What the exercise asks →
Go through the listing beneath and show each line containing the string "PUDROWANE".
*** Exercise data Section Begins ***
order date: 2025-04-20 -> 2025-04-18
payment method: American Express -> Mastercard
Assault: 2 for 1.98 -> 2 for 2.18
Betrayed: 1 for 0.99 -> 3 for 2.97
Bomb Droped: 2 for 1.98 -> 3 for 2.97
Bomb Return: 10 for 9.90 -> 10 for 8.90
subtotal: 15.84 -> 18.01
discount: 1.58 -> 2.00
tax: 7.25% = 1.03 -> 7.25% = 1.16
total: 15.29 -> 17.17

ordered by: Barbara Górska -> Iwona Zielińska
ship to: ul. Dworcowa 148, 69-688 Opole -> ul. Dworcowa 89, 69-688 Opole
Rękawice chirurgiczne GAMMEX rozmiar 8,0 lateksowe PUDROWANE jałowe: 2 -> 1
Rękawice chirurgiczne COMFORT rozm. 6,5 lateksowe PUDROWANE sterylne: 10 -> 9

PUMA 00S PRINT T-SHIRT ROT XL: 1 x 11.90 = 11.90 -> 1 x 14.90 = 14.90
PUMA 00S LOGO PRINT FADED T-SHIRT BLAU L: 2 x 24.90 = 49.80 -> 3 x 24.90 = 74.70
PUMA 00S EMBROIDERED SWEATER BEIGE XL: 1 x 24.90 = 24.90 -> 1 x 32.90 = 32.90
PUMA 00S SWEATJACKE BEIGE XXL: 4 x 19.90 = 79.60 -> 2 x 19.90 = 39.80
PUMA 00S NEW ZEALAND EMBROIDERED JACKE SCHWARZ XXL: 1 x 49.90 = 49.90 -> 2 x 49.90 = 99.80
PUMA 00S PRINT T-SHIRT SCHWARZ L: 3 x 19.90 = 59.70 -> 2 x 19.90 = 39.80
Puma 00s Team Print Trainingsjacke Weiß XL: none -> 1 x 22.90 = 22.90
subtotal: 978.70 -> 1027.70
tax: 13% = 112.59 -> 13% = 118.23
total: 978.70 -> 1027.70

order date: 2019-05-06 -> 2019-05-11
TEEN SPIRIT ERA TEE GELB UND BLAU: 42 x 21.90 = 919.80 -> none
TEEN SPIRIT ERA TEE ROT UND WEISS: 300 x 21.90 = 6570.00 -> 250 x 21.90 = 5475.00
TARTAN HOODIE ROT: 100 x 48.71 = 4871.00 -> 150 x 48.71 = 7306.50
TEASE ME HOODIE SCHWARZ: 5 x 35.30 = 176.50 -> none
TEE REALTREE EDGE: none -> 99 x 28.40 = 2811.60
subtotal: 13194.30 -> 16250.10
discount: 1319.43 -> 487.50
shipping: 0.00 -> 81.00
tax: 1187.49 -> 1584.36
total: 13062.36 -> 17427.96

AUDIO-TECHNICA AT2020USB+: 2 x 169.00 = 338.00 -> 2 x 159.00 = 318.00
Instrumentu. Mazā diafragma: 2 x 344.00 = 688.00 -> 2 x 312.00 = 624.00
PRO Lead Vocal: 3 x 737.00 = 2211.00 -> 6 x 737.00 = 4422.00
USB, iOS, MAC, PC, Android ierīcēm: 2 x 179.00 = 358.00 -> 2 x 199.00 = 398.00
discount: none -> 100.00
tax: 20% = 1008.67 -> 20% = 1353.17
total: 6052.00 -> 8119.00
*** Exercise data Section Ends ***
Written answer →
Rękawice chirurgiczne GAMMEX rozmiar 8,0 lateksowe PUDROWANE jałowe: 2 -> 1
Rękawice chirurgiczne COMFORT rozm. 6,5 lateksowe PUDROWANE sterylne: 10 -> 9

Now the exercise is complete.